The young black bear was about two years old and pushing on her window screens. Plunz had her windows open due to the heat wave as she doesn't have air conditioning at her home in the resort community of Napatak, Sask. She thinks the bear may have come in looking for food.

"It's pretty skinny and it took my loaf of bread that was on the counter and licked the butter dish clean," Plunz said.

A small black bear broke into Samantha Plunz's home on June 30. (Submitted by Samantha Plunz)

Plunz screamed and yelled at the bear until it went back out into the window, then quickly closed it. The bear hung out for a while until conservation officers came to fire warning shots and chase it away.

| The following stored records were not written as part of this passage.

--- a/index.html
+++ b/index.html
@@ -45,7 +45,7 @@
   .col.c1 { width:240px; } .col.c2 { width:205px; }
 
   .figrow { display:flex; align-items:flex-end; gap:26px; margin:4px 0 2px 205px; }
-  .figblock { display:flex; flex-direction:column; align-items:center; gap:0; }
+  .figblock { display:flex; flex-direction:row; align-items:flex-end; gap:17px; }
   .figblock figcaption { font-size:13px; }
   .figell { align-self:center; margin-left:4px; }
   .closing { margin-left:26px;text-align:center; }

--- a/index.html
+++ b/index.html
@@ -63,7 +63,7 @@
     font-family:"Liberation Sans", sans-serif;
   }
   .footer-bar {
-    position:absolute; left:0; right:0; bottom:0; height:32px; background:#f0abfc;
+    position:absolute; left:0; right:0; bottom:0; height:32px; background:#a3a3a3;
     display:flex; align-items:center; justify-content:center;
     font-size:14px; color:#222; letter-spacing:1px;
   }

The bear came back at 11 p.m. last night, but Plunz had her windows shut this time. Instead, the bear ripped off the screens on her windows and started to push on the window itself.

"But he was pushing at the window like I thought, sure the window was going to crack and break. He was just pushing on it so hard that the window was bowing in," Plunz said. "I don't know what he wants with my house."

Samantha Plunz's home in Napatak has paw prints on it from the bear trying to break in. (Submitted by Samantha Plunz)

There are more bears in the north compared to normal because hunters from the United States were not permitted in the province this past year due to the pandemic, Plunz said. As well, the officers said the warm temperatures are causing the bears to be more active, she said.

All those factors could have contributed to the grandmother dealing with an inquisitive young black bear.

"They're not scared, they're not skittish of anything at this age," Plunz said. "We were banging on the window and hollering … and it just kind of stood back and looked at us like 'what the f—,' like it just kind of looked at us. Not dazed at all. Not scared at all."

Plunz said she has a wooden box covering her garbage outside that was untouched, but there are bear paw prints everywhere around her home.

Samantha Plunz woke up to a bear trying to break into her home on June 30. The grandmother is keeping her windows shut for now. (Submitted by Samantha Plunz)

"It's a little nerve-racking," Plunz said. "I grew up in the north, in the bush, and I've never experienced like this very persistent bear coming into my house … not to the point where they're pushing a window in."

Plunz said she also heard about the bear going up to someone sipping coffee on their deck, and that the La Ronge area has been dealing with a sow bear and cub. Plunz said she plans to keep her windows shut for now, despite the heat.